Posts posted by Anders Melander


  1. 3 hours ago, Anders Melander said:

    I will verify that the older version of llvm-pdbutil (the version I targeted with the YAML output) doesn't fail like that.

    llvm-pdbutil.exe version 9.0.0.0 doesn't fail with the new PDBs.

     

    However, with the large blocksize (map2pdb -blocksize:8192 ...) it fails as expected (it's documented to only support a blocksize of 4096):

    Quote

    llvm-pdbutil: The data is in an unexpected format. Unsupported block size.

     

     

    4 hours ago, Jan Rysavy said:

    Latest llvm-pdbutil (16.0.4) "dump --all" returns following error on MAP2PDB PDB:

    
    Unexpected error processing modules: PDB does not contain the requested image section header type

     

    The source of that error message is here:

    https://github.com/llvm/llvm-project/blob/f74bb326949aec0cac8e54ff00fc081f746ff35d/llvm/tools/llvm-pdbutil/DumpOutputStyle.cpp#L395

    It would have been nice if the message specified what header type it was looking for but

     

    In any case, it's a bit suspicious that it mentions "image section header" because that's a thing in the PE image and the PDB doesn't contain any PE related stuff. It could just be a bad choice of words.

     

    Anyway, moving along. So the error message is produced by loadSectionHeaders(type).

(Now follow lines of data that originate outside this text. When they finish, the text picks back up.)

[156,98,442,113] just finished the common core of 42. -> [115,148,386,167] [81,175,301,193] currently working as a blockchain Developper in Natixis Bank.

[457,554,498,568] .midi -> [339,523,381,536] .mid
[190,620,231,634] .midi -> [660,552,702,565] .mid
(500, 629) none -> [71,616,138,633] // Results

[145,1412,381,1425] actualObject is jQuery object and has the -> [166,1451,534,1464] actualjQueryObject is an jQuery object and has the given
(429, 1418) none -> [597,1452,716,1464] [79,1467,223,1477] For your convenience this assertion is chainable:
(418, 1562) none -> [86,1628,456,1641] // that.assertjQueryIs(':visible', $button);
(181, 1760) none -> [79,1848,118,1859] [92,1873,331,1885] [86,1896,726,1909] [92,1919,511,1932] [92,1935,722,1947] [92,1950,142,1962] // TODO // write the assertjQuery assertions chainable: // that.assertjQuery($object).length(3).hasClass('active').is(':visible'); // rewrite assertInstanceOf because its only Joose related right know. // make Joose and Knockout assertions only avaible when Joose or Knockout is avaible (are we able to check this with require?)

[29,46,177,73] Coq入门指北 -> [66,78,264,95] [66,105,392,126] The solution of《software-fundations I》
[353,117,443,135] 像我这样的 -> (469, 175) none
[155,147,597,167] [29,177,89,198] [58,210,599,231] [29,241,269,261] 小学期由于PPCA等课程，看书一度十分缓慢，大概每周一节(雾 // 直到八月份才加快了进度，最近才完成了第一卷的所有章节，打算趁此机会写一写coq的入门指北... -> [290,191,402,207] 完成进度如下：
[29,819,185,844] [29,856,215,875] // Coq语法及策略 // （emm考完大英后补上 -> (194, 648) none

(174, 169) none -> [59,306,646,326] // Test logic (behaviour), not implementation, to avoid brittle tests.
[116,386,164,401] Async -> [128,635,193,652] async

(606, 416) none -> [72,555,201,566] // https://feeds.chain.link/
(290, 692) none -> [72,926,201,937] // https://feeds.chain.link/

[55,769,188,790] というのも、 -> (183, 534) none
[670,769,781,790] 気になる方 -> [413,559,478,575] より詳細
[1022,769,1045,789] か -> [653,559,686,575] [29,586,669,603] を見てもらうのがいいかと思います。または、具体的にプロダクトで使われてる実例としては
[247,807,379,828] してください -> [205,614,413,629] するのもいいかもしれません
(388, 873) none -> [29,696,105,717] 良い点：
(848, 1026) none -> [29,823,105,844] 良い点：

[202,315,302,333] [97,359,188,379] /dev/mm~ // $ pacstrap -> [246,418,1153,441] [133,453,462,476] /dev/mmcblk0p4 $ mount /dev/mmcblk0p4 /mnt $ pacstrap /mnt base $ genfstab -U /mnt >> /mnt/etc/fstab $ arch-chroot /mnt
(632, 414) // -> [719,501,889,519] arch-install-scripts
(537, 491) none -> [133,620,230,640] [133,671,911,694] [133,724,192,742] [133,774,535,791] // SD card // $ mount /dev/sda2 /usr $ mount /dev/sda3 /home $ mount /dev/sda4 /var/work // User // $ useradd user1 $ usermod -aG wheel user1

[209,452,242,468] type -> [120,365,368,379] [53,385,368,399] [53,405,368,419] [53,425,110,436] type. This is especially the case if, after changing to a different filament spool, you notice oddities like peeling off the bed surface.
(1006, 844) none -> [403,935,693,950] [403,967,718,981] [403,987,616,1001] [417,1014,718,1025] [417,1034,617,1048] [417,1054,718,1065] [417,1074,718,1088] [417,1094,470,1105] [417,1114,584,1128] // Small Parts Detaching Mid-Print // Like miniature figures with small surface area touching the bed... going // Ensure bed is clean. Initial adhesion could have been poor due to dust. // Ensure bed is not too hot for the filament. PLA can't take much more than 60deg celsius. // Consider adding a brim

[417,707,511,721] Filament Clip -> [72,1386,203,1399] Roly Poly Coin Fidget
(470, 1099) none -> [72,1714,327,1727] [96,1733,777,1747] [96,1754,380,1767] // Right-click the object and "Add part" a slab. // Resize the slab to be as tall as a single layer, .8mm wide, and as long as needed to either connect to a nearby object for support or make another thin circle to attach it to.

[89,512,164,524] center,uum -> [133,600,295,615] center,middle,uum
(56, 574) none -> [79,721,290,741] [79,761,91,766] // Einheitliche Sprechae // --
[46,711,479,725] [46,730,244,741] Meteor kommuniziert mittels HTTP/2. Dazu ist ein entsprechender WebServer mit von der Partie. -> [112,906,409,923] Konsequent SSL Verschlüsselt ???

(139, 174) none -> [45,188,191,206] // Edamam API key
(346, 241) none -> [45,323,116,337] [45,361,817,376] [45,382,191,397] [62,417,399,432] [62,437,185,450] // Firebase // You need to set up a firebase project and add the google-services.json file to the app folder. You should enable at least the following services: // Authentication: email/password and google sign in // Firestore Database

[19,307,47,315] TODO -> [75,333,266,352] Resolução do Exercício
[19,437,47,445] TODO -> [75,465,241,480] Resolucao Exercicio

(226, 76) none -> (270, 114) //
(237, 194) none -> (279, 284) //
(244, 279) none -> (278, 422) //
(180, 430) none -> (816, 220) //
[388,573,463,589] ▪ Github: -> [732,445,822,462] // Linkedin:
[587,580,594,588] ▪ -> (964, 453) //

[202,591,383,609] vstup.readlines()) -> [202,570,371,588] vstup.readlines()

    loadSectionHeaders(type) is called from dumpSectionHeaders(type) which is called from dumpSectionHeaders() with type=SectionHdr and type=SectionHdrOrig.

     

    I have neither type implemented but I have a comment in my source about SectionHdr:

    function TDebugInfoPdbWriter.EmitDBISubstreamDebugHeader(Writer: TBinaryBlockWriter): Cardinal;
    begin
      Result := Writer.Position;
    
      // We don't provide any of the optional debug streams yet
      for var HeaderType := Low(PDBDbgHeaderType) to High(PDBDbgHeaderType) do
        Writer.Write(Word(TMSFStream.NullStreamIndex));
    
      // TODO : I believe the SectionHdr stream contains the segment names
      (*
      for var Segment in FDebugInfo.Segments do
      begin
        xxx.Add(Segment.SegClassName);
        xxx.Add(Segment.Name);
      end;
      *)
    
      Result := Writer.Position - Result;
    end;

    Since these streams are optional it's pretty stupid of llvm-pdbutil to bug out if they aren't present.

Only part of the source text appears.